#### [PROBLEM DETAILS]
Exactly as written and without the pictures, output the entries below.

Stored items
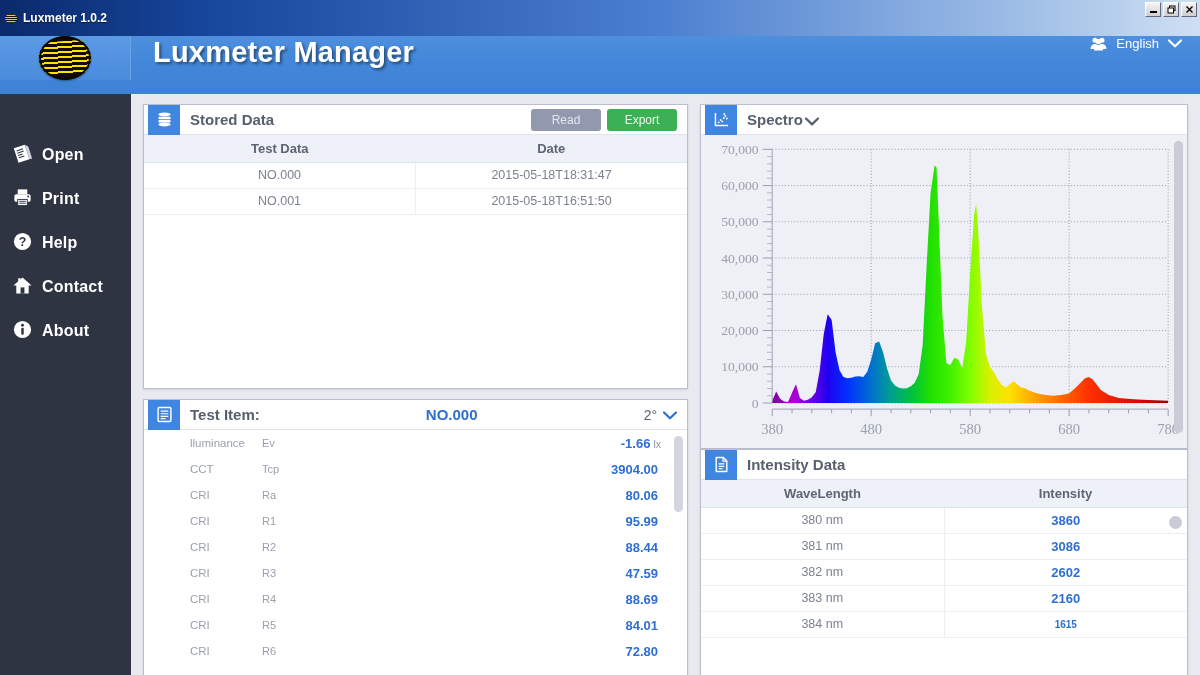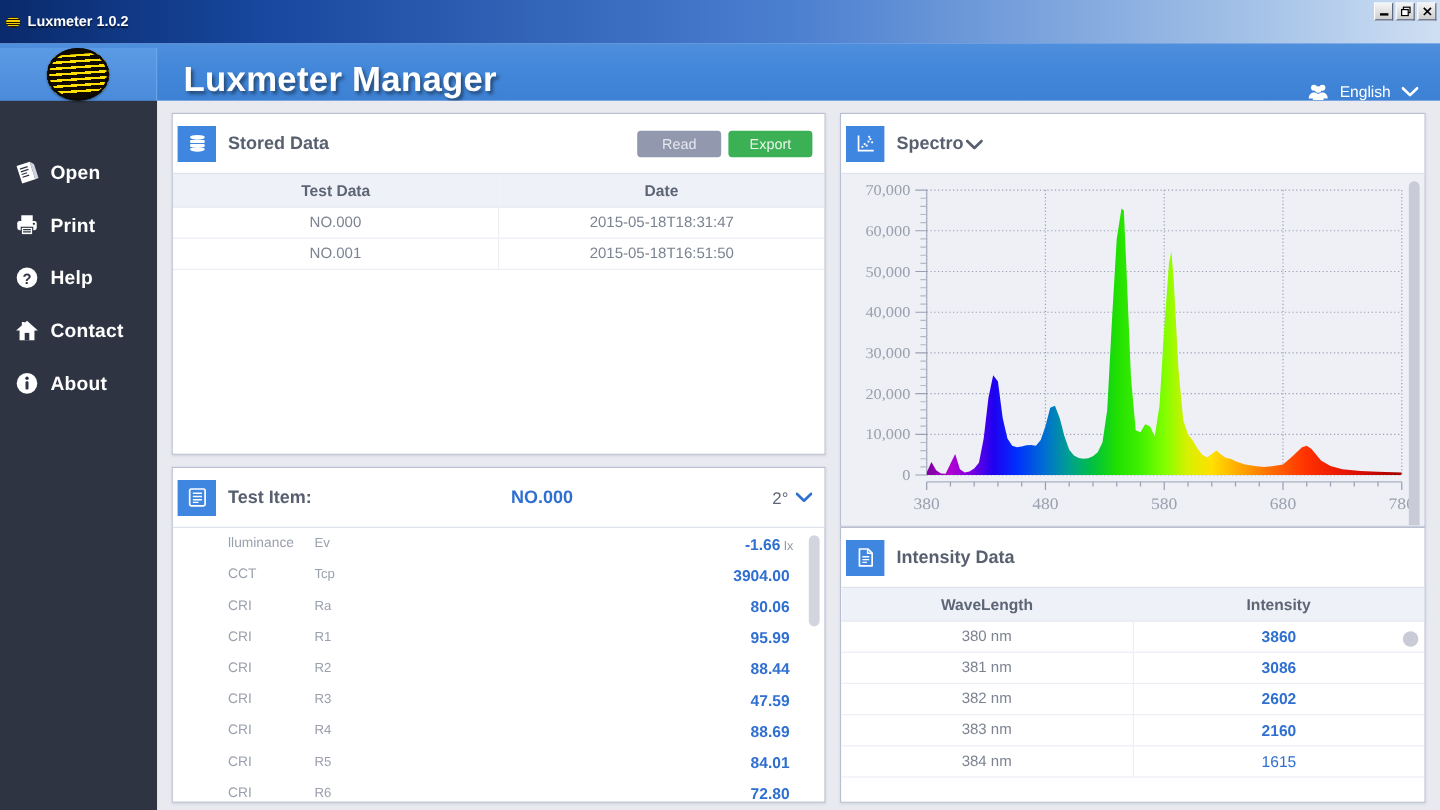--- a/index.html
+++ b/index.html
@@ -46,22 +46,22 @@
     border: 1px solid #62687a;
     border-top-color: #ffffff; border-left-color: #ffffff;
     display: flex; align-items: center; justify-content: center;
     font-size: 9px; color: #000; line-height: 1;
     font-family: "Liberation Sans", sans-serif;
   }
   .win-btn svg { display:block; }
 
   
   .appheader {
-    height: 48px;
-    display: flex; align-items: flex-end;
+    height: 58px;
+    display: flex; align-items: flex-start;
     background: linear-gradient(to bottom, #4f8fdd 0%, #4287d9 45%, #3d81d4 100%);
   }
   .logo-box {
     width: 131px; flex: none;
     background: linear-gradient(to bottom, #5b9ae4 0%, #4a8bdb 100%);
     display: flex; align-items: center; justify-content: center;
     border-right: 1px solid #6ba3e6;
   }
   .logo-disc {
     width: 52px; height: 44px; border-radius: 50%;
@@ -124,21 +124,21 @@
   .col-right { flex: 1; display: flex; flex-direction: column; gap: 0; }
 
   .panel {
     background: #ffffff;
     border: 1px solid #b9bed0;
     box-shadow: 0 1px 2px rgba(40,50,80,.12);
     display: flex; flex-direction: column;
     overflow: hidden;
   }
   .panel-head {
-    height: 50px; flex: none;
+    height: 30px; flex: none;
     display: flex; align-items: center;
     background: #ffffff;
     border-bottom: 1px solid #dfe3ec;
     padding-right: 10px;
   }
   .panel-ico {
     width: 32px; height: 30px; flex: none;
     background: #3f86e0;
     display: flex; align-items: center; justify-content: center;
     margin-left: 4px; margin-right: 10px;
@@ -626,21 +626,21 @@
               <tr>
                 <td>382 nm</td>
                 <td class="cell-div" style="color:#2f6fd0;font-weight:bold;font-size:13px;">2602</td>
               </tr>
               <tr>
                 <td>383 nm</td>
                 <td class="cell-div" style="color:#2f6fd0;font-weight:bold;font-size:13px;">2160</td>
               </tr>
               <tr>
                 <td>384 nm</td>
-                <td class="cell-div" style="color:#2f6fd0;font-weight:normal;font-size:13px;">1615</td>
+                <td class="cell-div" style="color:#2f6fd0;font-weight:bold;font-size:10px;">1615</td>
               </tr>
             </tbody>
           </table>
           <div class="scroll-dot"></div>
         </div>
       </div>
     </div>
   </div>
 </div>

#### [RESPONSE TO THE EXERCISE]
--- a/index.html
+++ b/index.html
@@ -46,22 +46,22 @@
     border: 1px solid #62687a;
     border-top-color: #ffffff; border-left-color: #ffffff;
     display: flex; align-items: center; justify-content: center;
     font-size: 9px; color: #000; line-height: 1;
     font-family: "Liberation Sans", sans-serif;
   }
   .win-btn svg { display:block; }
 
   
   .appheader {
-    height: 48px;
-    display: flex; align-items: flex-end;
+    height: 58px;
+    display: flex; align-items: flex-start;
     background: linear-gradient(to bottom, #4f8fdd 0%, #4287d9 45%, #3d81d4 100%);
   }
   .logo-box {
     width: 131px; flex: none;
     background: linear-gradient(to bottom, #5b9ae4 0%, #4a8bdb 100%);
     display: flex; align-items: center; justify-content: center;
     border-right: 1px solid #6ba3e6;
   }
   .logo-disc {
     width: 52px; height: 44px; border-radius: 50%;
@@ -124,21 +124,21 @@
   .col-right { flex: 1; display: flex; flex-direction: column; gap: 0; }
 
   .panel {
     background: #ffffff;
     border: 1px solid #b9bed0;
     box-shadow: 0 1px 2px rgba(40,50,80,.12);
     display: flex; flex-direction: column;
     overflow: hidden;
   }
   .panel-head {
-    height: 50px; flex: none;
+    height: 30px; flex: none;
     display: flex; align-items: center;
     background: #ffffff;
     border-bottom: 1px solid #dfe3ec;
     padding-right: 10px;
   }
   .panel-ico {
     width: 32px; height: 30px; flex: none;
     background: #3f86e0;
     display: flex; align-items: center; justify-content: center;
     margin-left: 4px; margin-right: 10px;
@@ -626,21 +626,21 @@
               <tr>
                 <td>382 nm</td>
                 <td class="cell-div" style="color:#2f6fd0;font-weight:bold;font-size:13px;">2602</td>
               </tr>
               <tr>
                 <td>383 nm</td>
                 <td class="cell-div" style="color:#2f6fd0;font-weight:bold;font-size:13px;">2160</td>
               </tr>
               <tr>
                 <td>384 nm</td>
-                <td class="cell-div" style="color:#2f6fd0;font-weight:normal;font-size:13px;">1615</td>
+                <td class="cell-div" style="color:#2f6fd0;font-weight:bold;font-size:10px;">1615</td>
               </tr>
             </tbody>
           </table>
           <div class="scroll-dot"></div>
         </div>
       </div>
     </div>
   </div>
 </div>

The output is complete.